I'll just warn you that perhaps you should not view it as a choice of 56 or 58, but rather as a 3-way choice between 56, 58, or none at all. I am also 5'10" and none fits me, and here's why. My ideal seat tube angle is 72.5. That is where I end up right on the middle of my rails with the given seatpost and setback. I can't change this, nor should I want to; that's how my legs are proportioned. The 5200 size 56 has a rather steep 73.5 STA, and I would probably run out of rail. Even if I don't, moving the seat back to get it where I need it would lengthen the effective top tube considerably, and when combined with the tremendous drop to the handlebars, might make the reach too long/low. The 58 has a 73 STA, which after seat adjustment would still lengthen the top tube quite a bit more, so the reach would be too long.

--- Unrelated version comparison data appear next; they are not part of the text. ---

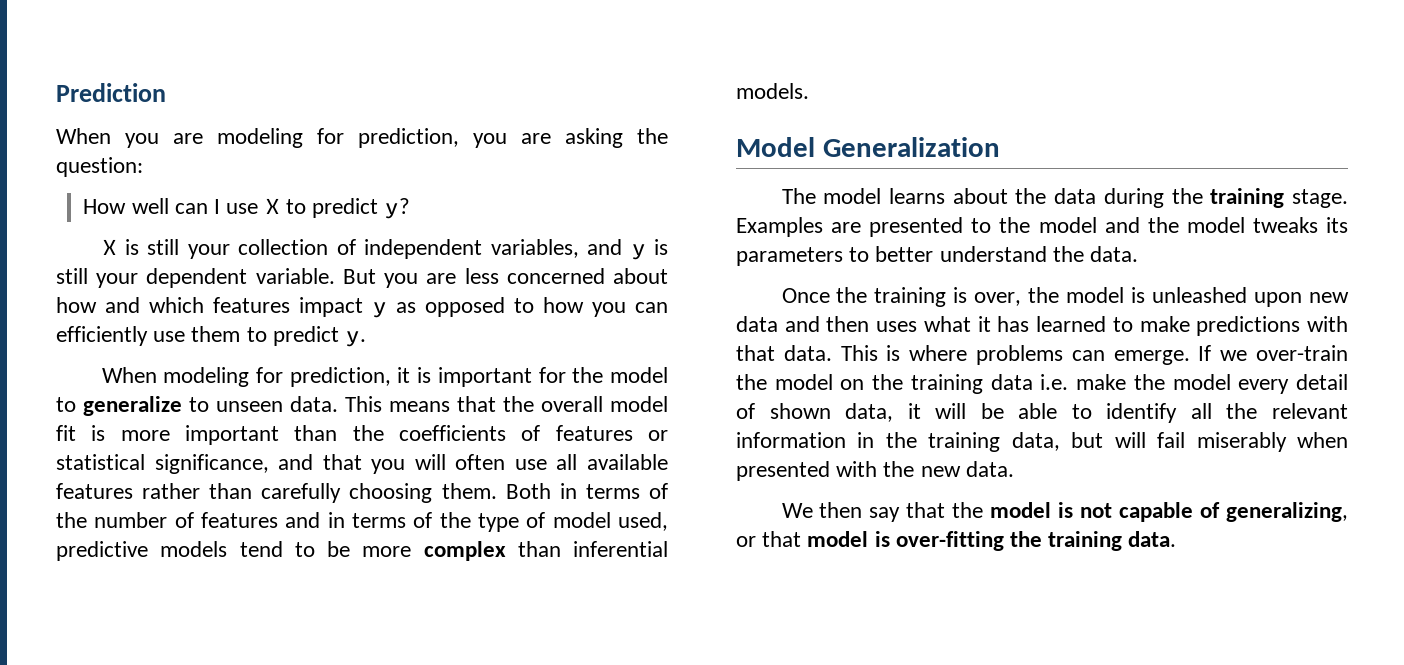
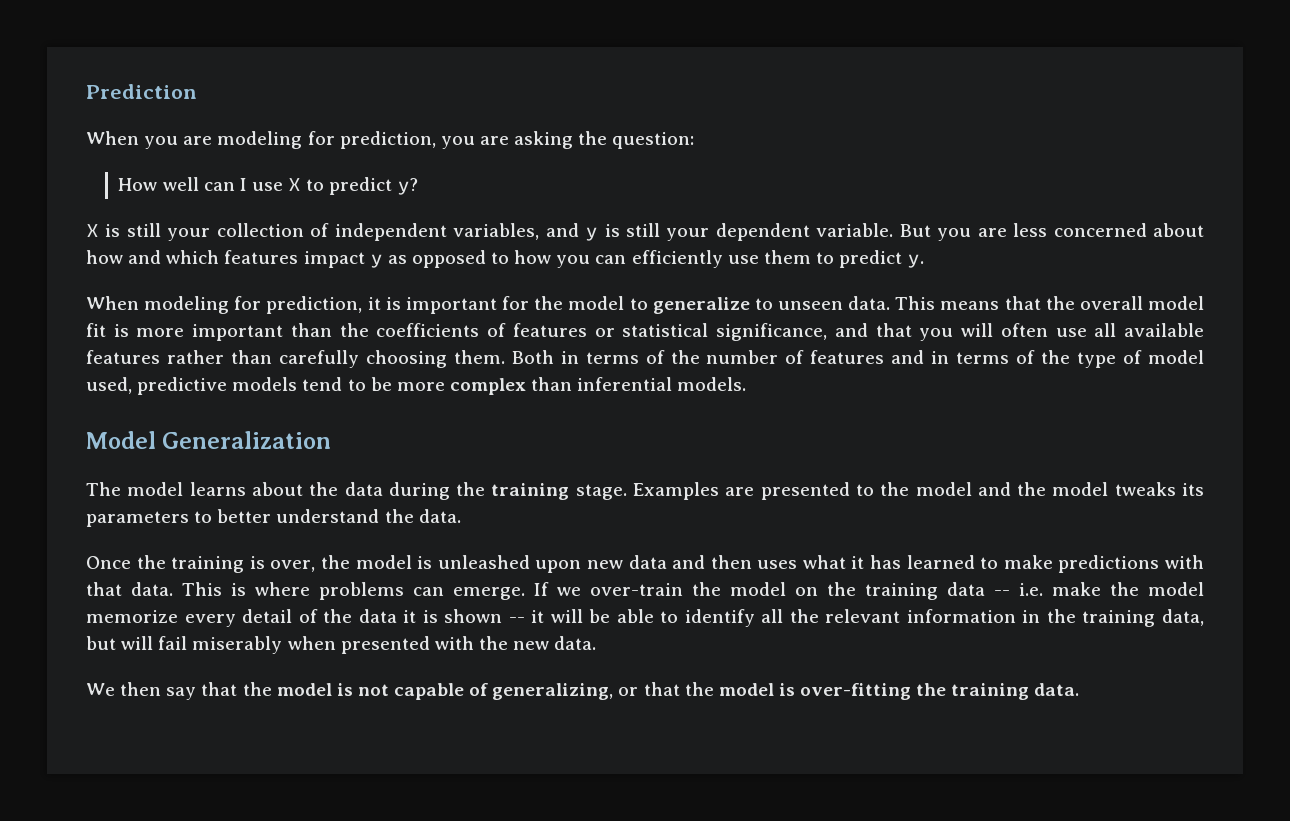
- If we over-train the model on the training data i.e. make the model every detail of shown data, it will be able to identify all the relevant information in the training data, but will fail miserably when presented with the new data.
+ If we over-train the model on the training data -- i.e. make the model memorize every detail of the data it is shown -- it will be able to identify all the relevant information in the training data, but will fail miserably when presented with the new data.
- We then say that the model is not capable of generalizing, or that model is over-fitting the training data.
+ We then say that the model is not capable of generalizing, or that the model is over-fitting the training data.

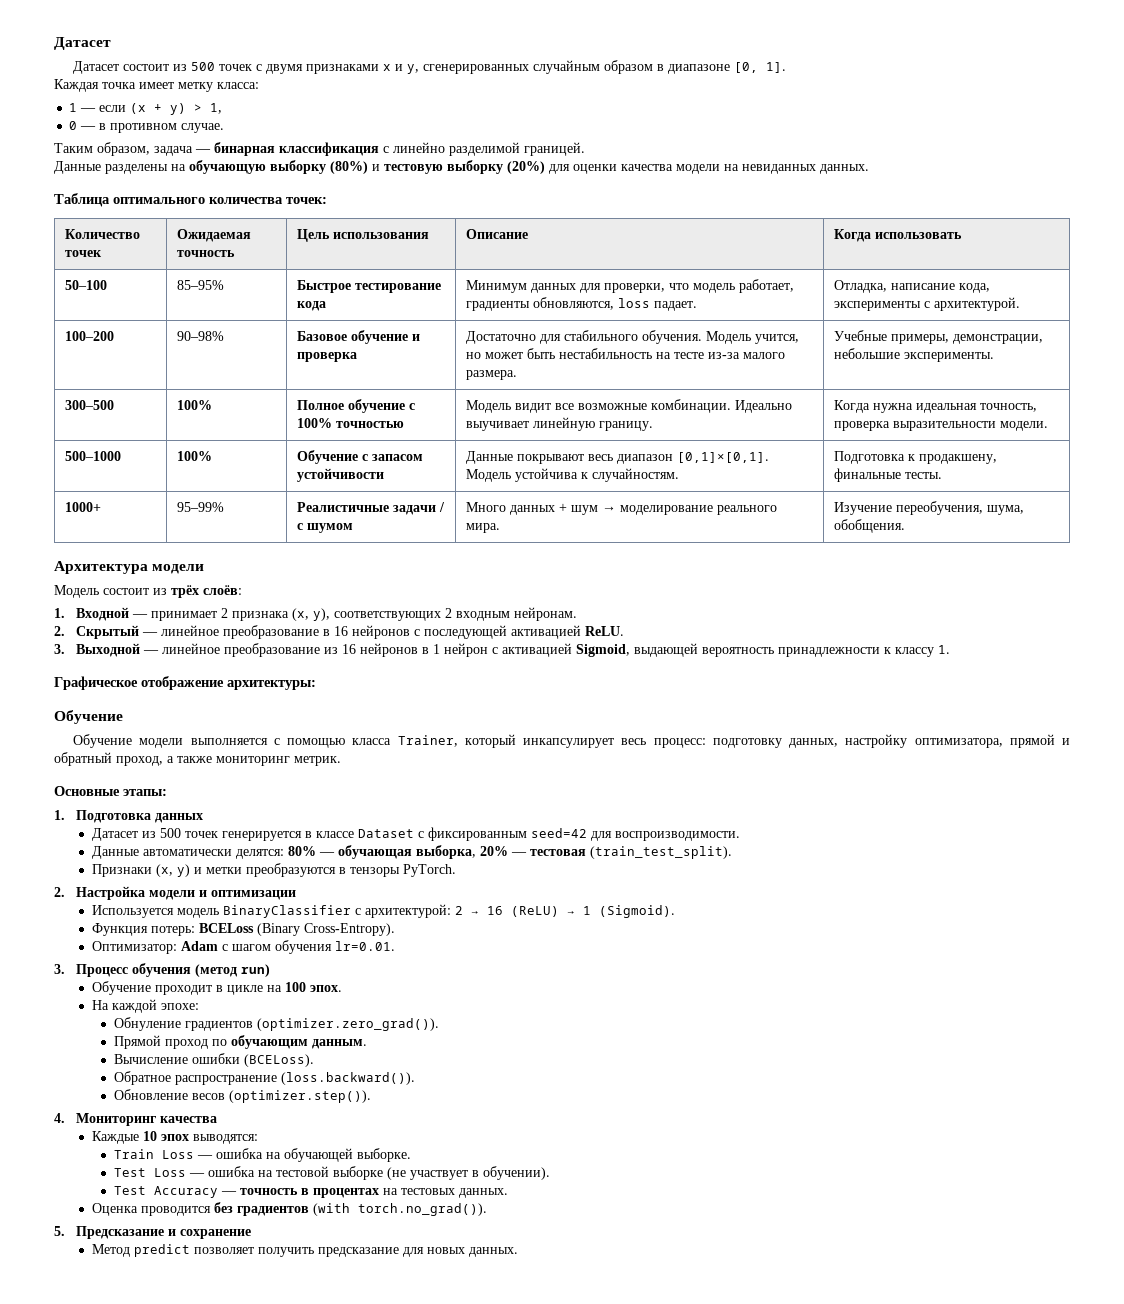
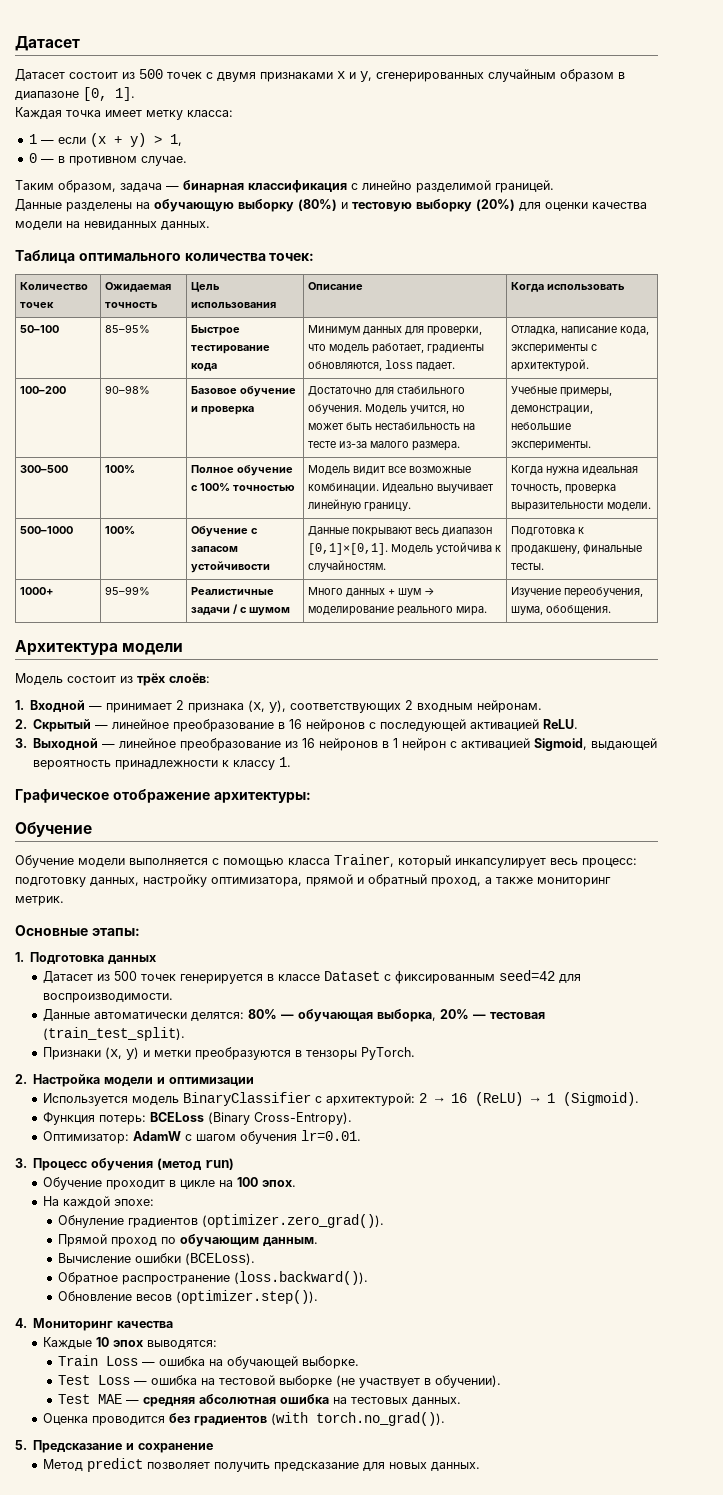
- Оптимизатор: Adam с шагом обучения lr=0.01.
+ Оптимизатор: AdamW с шагом обучения lr=0.01.
- Test Accuracy — точность в процентах на тестовых данных.
+ Test MAE — средняя абсолютная ошибка на тестовых данных.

The Trek is actually around 2 sizes off the way others measure sizing (of seat tube), i.e. the 56 is more like a 54 c-t (of top tube) with a 56.1 TT, and the 58 is more like a 56 c-t with a 57.1 TT, i.e. the top tube is long for its real, not nominal fake, size. I don't buy the argument some make to just go after top tube; that one-foot drop to the handlebars (OK, I'm exaggerating) is real, not imagined. The Trek is great for time trialing, for those proportioned with more torso than most, and for those with great reach or who prefer exaggerated vertical drop to the handlebars. Recommend to be careful; maybe take them on a much longer ride before deciding.
|re: Trek 5200 - 56cm or 58cm Dilemma||Tim Murphy|
Apr 23, 2001 1:55 PM
|I notice a lot of people say "buy the smallest size that fits." For a contrarian view, visit www.rivendellbicycles.com/frameinfo/Frame Sizing.htm
That article was helpful to me, as was info at www.peterwhitecycles.com/fitting.htm
I just bought a Trek 5200 60 cm, 2 cm larger than my old Trek, after a test ride, fitting and stem swap. I would not buy from any place that would limit you to the parking lot.
|re: Trek 5200 - 56cm or 58cm Dilemma||Linus|
Apr 23, 2001 5:02 PM
|WOW !! A lot of good comprehensive information posted here . I currently ride a Trek 7000 mountain bike but have not owned a road bike in 15 years. I am concerned about the longer term experience with the bike - I am suspect of the short term parking lot ride and now I have some ideas.
I am goint to ask one LBS manager if he has time to read some of this and help me out. Thanks a lot.......I don't want to spend this kind of money and then regret the size choice.....that would be awful.
|A point not yet covered||Spoke Wrench|
Apr 24, 2001 5:45 AM
|Imagine a room full of people doing toe touches. Some can touch their toes, some can flatten their palms against the floor and some can barely touch their knees. Now try to fit those same people on road bikes.
I think that the position of the handlebars, both vertically and horizontally, relative to the saddle is the most important, and the most difficult element of bicycle fit. Threadless headset systems have made adjusting the vertical relationship more difficult than it used to be so today it's more important than ever before to get your size right.
As a general rule, I'd say that if you are a very fit, flexible racer type go for the smaller frame. You'll have a more efficient aero position. If you are more of an enthuiast, social rider, you'll probably prefer the higher handlebar position provided by the larger frame.